The truth of the matter is that Yusuf Islam likes helping people. His biggest problem is that he doesn’t know how. The easiest way is to donate money, it’s his way of showing he cares. Like most celebrities, he is out of touch with the reality that most of us know so well. Remember, he’s been in the public eye, a rock star no less, for over three decades. He is also very wealthy, a trapping of his fame and success that cocoons him from the rest of the world, leaving him at the mercy of advisers, yes men and sycophants to plot his day to day activities. He wouldn’t know how much a pint of milk costs. When my brother split from his wife and became temporarily homeless, Yusuf gave him the money to buy himself a flat. Hass didn’t ask for it, he was busy arranging a mortgage, but as soon as Yusuf heard about his plight, he wanted to help, it was as simple as that.

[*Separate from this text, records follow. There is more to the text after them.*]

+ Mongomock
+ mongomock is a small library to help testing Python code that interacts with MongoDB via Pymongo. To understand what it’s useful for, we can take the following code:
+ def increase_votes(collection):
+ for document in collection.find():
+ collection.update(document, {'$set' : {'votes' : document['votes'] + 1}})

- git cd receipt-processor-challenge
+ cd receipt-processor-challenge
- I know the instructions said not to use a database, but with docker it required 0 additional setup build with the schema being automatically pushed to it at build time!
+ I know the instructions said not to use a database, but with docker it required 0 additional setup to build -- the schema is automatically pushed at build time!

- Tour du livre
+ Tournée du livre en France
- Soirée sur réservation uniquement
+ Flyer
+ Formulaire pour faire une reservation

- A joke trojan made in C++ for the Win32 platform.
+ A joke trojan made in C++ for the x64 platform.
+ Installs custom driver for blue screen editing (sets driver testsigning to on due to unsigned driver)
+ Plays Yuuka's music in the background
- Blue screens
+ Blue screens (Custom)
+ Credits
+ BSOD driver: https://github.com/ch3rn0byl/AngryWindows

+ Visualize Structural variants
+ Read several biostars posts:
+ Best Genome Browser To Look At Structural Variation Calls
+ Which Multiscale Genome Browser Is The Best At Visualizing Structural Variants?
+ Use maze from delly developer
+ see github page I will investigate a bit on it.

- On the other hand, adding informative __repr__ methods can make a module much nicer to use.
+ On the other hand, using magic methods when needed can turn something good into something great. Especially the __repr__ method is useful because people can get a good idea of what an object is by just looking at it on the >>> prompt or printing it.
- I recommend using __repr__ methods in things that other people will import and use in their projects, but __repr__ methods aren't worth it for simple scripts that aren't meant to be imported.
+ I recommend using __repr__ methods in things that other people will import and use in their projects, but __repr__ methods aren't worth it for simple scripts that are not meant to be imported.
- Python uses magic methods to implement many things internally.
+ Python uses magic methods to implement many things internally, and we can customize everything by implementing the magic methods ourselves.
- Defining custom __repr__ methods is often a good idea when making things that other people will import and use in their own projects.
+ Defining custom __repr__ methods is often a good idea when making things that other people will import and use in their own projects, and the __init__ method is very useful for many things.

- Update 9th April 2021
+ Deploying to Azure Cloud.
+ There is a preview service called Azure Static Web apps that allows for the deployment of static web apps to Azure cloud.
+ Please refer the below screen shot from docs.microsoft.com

As so often happens, the arrival of his children served to take the edge off any of his acquired radicalism, indeed, as they have grown up and begun listening to music and indulging in the various aspects of teenage culture, he has been encouraged, if not coerced by them to take up performing again.
“This is my wake up call!” He recently told my brother, after the US’s knee jerk decision to bar him entry into the United States as an undesirable. The incident shook him and with it came a realisation that what he thinks Islam stands for is not neccessarily how others see it. If anyone knows anything at all about Cat Stevens’ music or Yusuf as a person, it is that he stands for peace, love and crap album covers. He has every reason to feel aggrieved by their actions, however, he seems to accept that by association, if he doesn’t keep these things in check and take responsibility for how he expounds his religion, Islam’s new distorted, usurped and thus blemished reputation will precede him.